> WORK REQUEST: Word for word, copy all of the entries.

++++ EXERCISE INPUTS ++++

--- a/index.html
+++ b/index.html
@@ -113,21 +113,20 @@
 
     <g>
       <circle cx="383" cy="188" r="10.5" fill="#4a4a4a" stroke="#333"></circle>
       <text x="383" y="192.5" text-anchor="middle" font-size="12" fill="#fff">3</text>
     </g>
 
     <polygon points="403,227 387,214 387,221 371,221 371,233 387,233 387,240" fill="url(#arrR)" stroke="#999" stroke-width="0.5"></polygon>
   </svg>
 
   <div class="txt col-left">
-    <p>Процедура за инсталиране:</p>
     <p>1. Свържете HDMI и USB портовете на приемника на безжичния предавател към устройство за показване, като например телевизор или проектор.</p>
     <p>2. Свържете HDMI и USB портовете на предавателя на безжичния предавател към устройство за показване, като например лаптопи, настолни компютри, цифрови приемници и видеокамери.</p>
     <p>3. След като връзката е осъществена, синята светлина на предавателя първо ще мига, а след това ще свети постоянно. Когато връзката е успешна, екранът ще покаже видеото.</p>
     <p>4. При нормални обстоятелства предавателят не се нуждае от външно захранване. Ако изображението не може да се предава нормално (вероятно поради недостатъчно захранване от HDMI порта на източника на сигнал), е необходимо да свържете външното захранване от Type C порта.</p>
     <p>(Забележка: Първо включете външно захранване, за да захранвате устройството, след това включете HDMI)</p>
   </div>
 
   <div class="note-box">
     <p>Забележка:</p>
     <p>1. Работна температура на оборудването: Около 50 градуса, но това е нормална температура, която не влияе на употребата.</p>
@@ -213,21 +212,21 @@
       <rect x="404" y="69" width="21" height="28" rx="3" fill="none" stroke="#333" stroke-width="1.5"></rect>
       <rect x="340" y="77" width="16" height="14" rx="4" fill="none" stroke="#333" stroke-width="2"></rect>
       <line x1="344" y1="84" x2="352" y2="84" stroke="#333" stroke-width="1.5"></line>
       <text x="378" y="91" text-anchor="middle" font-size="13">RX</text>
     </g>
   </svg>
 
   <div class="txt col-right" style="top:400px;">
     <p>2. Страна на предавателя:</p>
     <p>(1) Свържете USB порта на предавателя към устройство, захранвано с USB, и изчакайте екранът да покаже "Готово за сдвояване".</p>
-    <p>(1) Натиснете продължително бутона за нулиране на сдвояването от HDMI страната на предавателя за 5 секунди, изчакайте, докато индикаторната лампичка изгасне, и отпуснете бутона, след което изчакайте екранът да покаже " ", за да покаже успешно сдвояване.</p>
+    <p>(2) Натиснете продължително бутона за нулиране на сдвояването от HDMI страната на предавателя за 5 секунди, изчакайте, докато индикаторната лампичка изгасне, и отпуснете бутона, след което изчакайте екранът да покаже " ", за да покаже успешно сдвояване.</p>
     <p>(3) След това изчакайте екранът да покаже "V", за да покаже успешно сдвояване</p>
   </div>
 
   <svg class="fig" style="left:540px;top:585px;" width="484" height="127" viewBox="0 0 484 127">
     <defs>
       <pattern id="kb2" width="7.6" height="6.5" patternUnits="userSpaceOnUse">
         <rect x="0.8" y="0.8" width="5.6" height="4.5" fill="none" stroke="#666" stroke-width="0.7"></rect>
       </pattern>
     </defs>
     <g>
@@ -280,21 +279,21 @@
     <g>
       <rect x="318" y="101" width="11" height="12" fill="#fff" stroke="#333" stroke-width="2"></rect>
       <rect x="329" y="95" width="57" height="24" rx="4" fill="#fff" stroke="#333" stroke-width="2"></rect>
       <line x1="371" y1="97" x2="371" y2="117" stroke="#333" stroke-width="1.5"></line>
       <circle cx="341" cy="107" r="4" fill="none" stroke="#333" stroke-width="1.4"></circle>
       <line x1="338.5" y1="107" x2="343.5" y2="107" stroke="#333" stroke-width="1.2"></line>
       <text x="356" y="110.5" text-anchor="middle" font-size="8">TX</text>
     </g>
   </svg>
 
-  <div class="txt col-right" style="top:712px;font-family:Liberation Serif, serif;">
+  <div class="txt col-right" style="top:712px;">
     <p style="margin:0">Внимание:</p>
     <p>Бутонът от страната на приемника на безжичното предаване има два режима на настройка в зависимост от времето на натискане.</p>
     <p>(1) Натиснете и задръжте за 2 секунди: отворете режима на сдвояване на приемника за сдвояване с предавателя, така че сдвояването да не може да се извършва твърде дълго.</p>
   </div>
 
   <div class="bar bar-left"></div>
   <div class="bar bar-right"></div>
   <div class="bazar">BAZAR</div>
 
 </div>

++++

> SOLVED PROBLEM:
--- a/index.html
+++ b/index.html
@@ -113,21 +113,20 @@
 
     <g>
       <circle cx="383" cy="188" r="10.5" fill="#4a4a4a" stroke="#333"></circle>
       <text x="383" y="192.5" text-anchor="middle" font-size="12" fill="#fff">3</text>
     </g>
 
     <polygon points="403,227 387,214 387,221 371,221 371,233 387,233 387,240" fill="url(#arrR)" stroke="#999" stroke-width="0.5"></polygon>
   </svg>
 
   <div class="txt col-left">
-    <p>Процедура за инсталиране:</p>
     <p>1. Свържете HDMI и USB портовете на приемника на безжичния предавател към устройство за показване, като например телевизор или проектор.</p>
     <p>2. Свържете HDMI и USB портовете на предавателя на безжичния предавател към устройство за показване, като например лаптопи, настолни компютри, цифрови приемници и видеокамери.</p>
     <p>3. След като връзката е осъществена, синята светлина на предавателя първо ще мига, а след това ще свети постоянно. Когато връзката е успешна, екранът ще покаже видеото.</p>
     <p>4. При нормални обстоятелства предавателят не се нуждае от външно захранване. Ако изображението не може да се предава нормално (вероятно поради недостатъчно захранване от HDMI порта на източника на сигнал), е необходимо да свържете външното захранване от Type C порта.</p>
     <p>(Забележка: Първо включете външно захранване, за да захранвате устройството, след това включете HDMI)</p>
   </div>
 
   <div class="note-box">
     <p>Забележка:</p>
     <p>1. Работна температура на оборудването: Около 50 градуса, но това е нормална температура, която не влияе на употребата.</p>
@@ -213,21 +212,21 @@
       <rect x="404" y="69" width="21" height="28" rx="3" fill="none" stroke="#333" stroke-width="1.5"></rect>
       <rect x="340" y="77" width="16" height="14" rx="4" fill="none" stroke="#333" stroke-width="2"></rect>
       <line x1="344" y1="84" x2="352" y2="84" stroke="#333" stroke-width="1.5"></line>
       <text x="378" y="91" text-anchor="middle" font-size="13">RX</text>
     </g>
   </svg>
 
   <div class="txt col-right" style="top:400px;">
     <p>2. Страна на предавателя:</p>
     <p>(1) Свържете USB порта на предавателя към устройство, захранвано с USB, и изчакайте екранът да покаже "Готово за сдвояване".</p>
-    <p>(1) Натиснете продължително бутона за нулиране на сдвояването от HDMI страната на предавателя за 5 секунди, изчакайте, докато индикаторната лампичка изгасне, и отпуснете бутона, след което изчакайте екранът да покаже " ", за да покаже успешно сдвояване.</p>
+    <p>(2) Натиснете продължително бутона за нулиране на сдвояването от HDMI страната на предавателя за 5 секунди, изчакайте, докато индикаторната лампичка изгасне, и отпуснете бутона, след което изчакайте екранът да покаже " ", за да покаже успешно сдвояване.</p>
     <p>(3) След това изчакайте екранът да покаже "V", за да покаже успешно сдвояване</p>
   </div>
 
   <svg class="fig" style="left:540px;top:585px;" width="484" height="127" viewBox="0 0 484 127">
     <defs>
       <pattern id="kb2" width="7.6" height="6.5" patternUnits="userSpaceOnUse">
         <rect x="0.8" y="0.8" width="5.6" height="4.5" fill="none" stroke="#666" stroke-width="0.7"></rect>
       </pattern>
     </defs>
     <g>
@@ -280,21 +279,21 @@
     <g>
       <rect x="318" y="101" width="11" height="12" fill="#fff" stroke="#333" stroke-width="2"></rect>
       <rect x="329" y="95" width="57" height="24" rx="4" fill="#fff" stroke="#333" stroke-width="2"></rect>
       <line x1="371" y1="97" x2="371" y2="117" stroke="#333" stroke-width="1.5"></line>
       <circle cx="341" cy="107" r="4" fill="none" stroke="#333" stroke-width="1.4"></circle>
       <line x1="338.5" y1="107" x2="343.5" y2="107" stroke="#333" stroke-width="1.2"></line>
       <text x="356" y="110.5" text-anchor="middle" font-size="8">TX</text>
     </g>
   </svg>
 
-  <div class="txt col-right" style="top:712px;font-family:Liberation Serif, serif;">
+  <div class="txt col-right" style="top:712px;">
     <p style="margin:0">Внимание:</p>
     <p>Бутонът от страната на приемника на безжичното предаване има два режима на настройка в зависимост от времето на натискане.</p>
     <p>(1) Натиснете и задръжте за 2 секунди: отворете режима на сдвояване на приемника за сдвояване с предавателя, така че сдвояването да не може да се извършва твърде дълго.</p>
   </div>
 
   <div class="bar bar-left"></div>
   <div class="bar bar-right"></div>
   <div class="bazar">BAZAR</div>
 
 </div>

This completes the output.